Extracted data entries
**********

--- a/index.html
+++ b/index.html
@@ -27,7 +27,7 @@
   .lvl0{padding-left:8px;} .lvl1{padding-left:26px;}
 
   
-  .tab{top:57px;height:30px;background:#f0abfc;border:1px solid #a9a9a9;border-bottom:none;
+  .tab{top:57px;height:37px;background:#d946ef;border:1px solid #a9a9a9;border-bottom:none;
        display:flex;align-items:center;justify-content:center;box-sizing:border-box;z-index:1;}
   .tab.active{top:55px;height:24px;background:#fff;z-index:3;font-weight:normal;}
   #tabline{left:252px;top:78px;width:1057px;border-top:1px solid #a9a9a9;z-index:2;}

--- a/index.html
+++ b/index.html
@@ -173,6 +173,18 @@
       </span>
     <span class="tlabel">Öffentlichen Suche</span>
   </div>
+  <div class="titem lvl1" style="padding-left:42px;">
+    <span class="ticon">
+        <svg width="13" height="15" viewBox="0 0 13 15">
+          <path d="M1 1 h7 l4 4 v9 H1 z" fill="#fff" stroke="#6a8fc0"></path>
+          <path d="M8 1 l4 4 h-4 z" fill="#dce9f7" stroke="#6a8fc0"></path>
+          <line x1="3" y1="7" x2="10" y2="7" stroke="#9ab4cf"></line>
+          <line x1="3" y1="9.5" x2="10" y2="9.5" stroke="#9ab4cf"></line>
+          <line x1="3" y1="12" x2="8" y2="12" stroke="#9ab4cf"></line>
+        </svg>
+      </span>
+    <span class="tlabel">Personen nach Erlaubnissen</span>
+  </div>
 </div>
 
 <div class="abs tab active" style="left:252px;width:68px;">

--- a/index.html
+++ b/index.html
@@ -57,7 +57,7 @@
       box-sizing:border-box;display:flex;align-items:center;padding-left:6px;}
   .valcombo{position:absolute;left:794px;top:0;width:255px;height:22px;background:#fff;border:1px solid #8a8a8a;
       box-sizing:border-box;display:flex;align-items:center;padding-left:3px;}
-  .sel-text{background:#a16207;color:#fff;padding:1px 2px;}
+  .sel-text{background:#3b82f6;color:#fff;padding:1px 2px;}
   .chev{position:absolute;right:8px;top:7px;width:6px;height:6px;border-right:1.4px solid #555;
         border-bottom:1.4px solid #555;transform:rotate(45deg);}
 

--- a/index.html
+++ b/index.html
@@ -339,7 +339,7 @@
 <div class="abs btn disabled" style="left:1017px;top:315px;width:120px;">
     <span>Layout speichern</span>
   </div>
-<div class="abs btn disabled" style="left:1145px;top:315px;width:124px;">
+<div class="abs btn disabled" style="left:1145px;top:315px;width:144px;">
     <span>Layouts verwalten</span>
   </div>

**********

Task brief
I'd like the entries above reproduced in full, exactly as they stand.

Solution
--- a/index.html
+++ b/index.html
@@ -27,7 +27,7 @@
   .lvl0{padding-left:8px;} .lvl1{padding-left:26px;}
 
   
-  .tab{top:57px;height:30px;background:#f0abfc;border:1px solid #a9a9a9;border-bottom:none;
+  .tab{top:57px;height:37px;background:#d946ef;border:1px solid #a9a9a9;border-bottom:none;
        display:flex;align-items:center;justify-content:center;box-sizing:border-box;z-index:1;}
   .tab.active{top:55px;height:24px;background:#fff;z-index:3;font-weight:normal;}
   #tabline{left:252px;top:78px;width:1057px;border-top:1px solid #a9a9a9;z-index:2;}

--- a/index.html
+++ b/index.html
@@ -173,6 +173,18 @@
       </span>
     <span class="tlabel">Öffentlichen Suche</span>
   </div>
+  <div class="titem lvl1" style="padding-left:42px;">
+    <span class="ticon">
+        <svg width="13" height="15" viewBox="0 0 13 15">
+          <path d="M1 1 h7 l4 4 v9 H1 z" fill="#fff" stroke="#6a8fc0"></path>
+          <path d="M8 1 l4 4 h-4 z" fill="#dce9f7" stroke="#6a8fc0"></path>
+          <line x1="3" y1="7" x2="10" y2="7" stroke="#9ab4cf"></line>
+          <line x1="3" y1="9.5" x2="10" y2="9.5" stroke="#9ab4cf"></line>
+          <line x1="3" y1="12" x2="8" y2="12" stroke="#9ab4cf"></line>
+        </svg>
+      </span>
+    <span class="tlabel">Personen nach Erlaubnissen</span>
+  </div>
 </div>
 
 <div class="abs tab active" style="left:252px;width:68px;">

--- a/index.html
+++ b/index.html
@@ -57,7 +57,7 @@
       box-sizing:border-box;display:flex;align-items:center;padding-left:6px;}
   .valcombo{position:absolute;left:794px;top:0;width:255px;height:22px;background:#fff;border:1px solid #8a8a8a;
       box-sizing:border-box;display:flex;align-items:center;padding-left:3px;}
-  .sel-text{background:#a16207;color:#fff;padding:1px 2px;}
+  .sel-text{background:#3b82f6;color:#fff;padding:1px 2px;}
   .chev{position:absolute;right:8px;top:7px;width:6px;height:6px;border-right:1.4px solid #555;
         border-bottom:1.4px solid #555;transform:rotate(45deg);}
 

--- a/index.html
+++ b/index.html
@@ -339,7 +339,7 @@
 <div class="abs btn disabled" style="left:1017px;top:315px;width:120px;">
     <span>Layout speichern</span>
   </div>
-<div class="abs btn disabled" style="left:1145px;top:315px;width:124px;">
+<div class="abs btn disabled" style="left:1145px;top:315px;width:144px;">
     <span>Layouts verwalten</span>
   </div>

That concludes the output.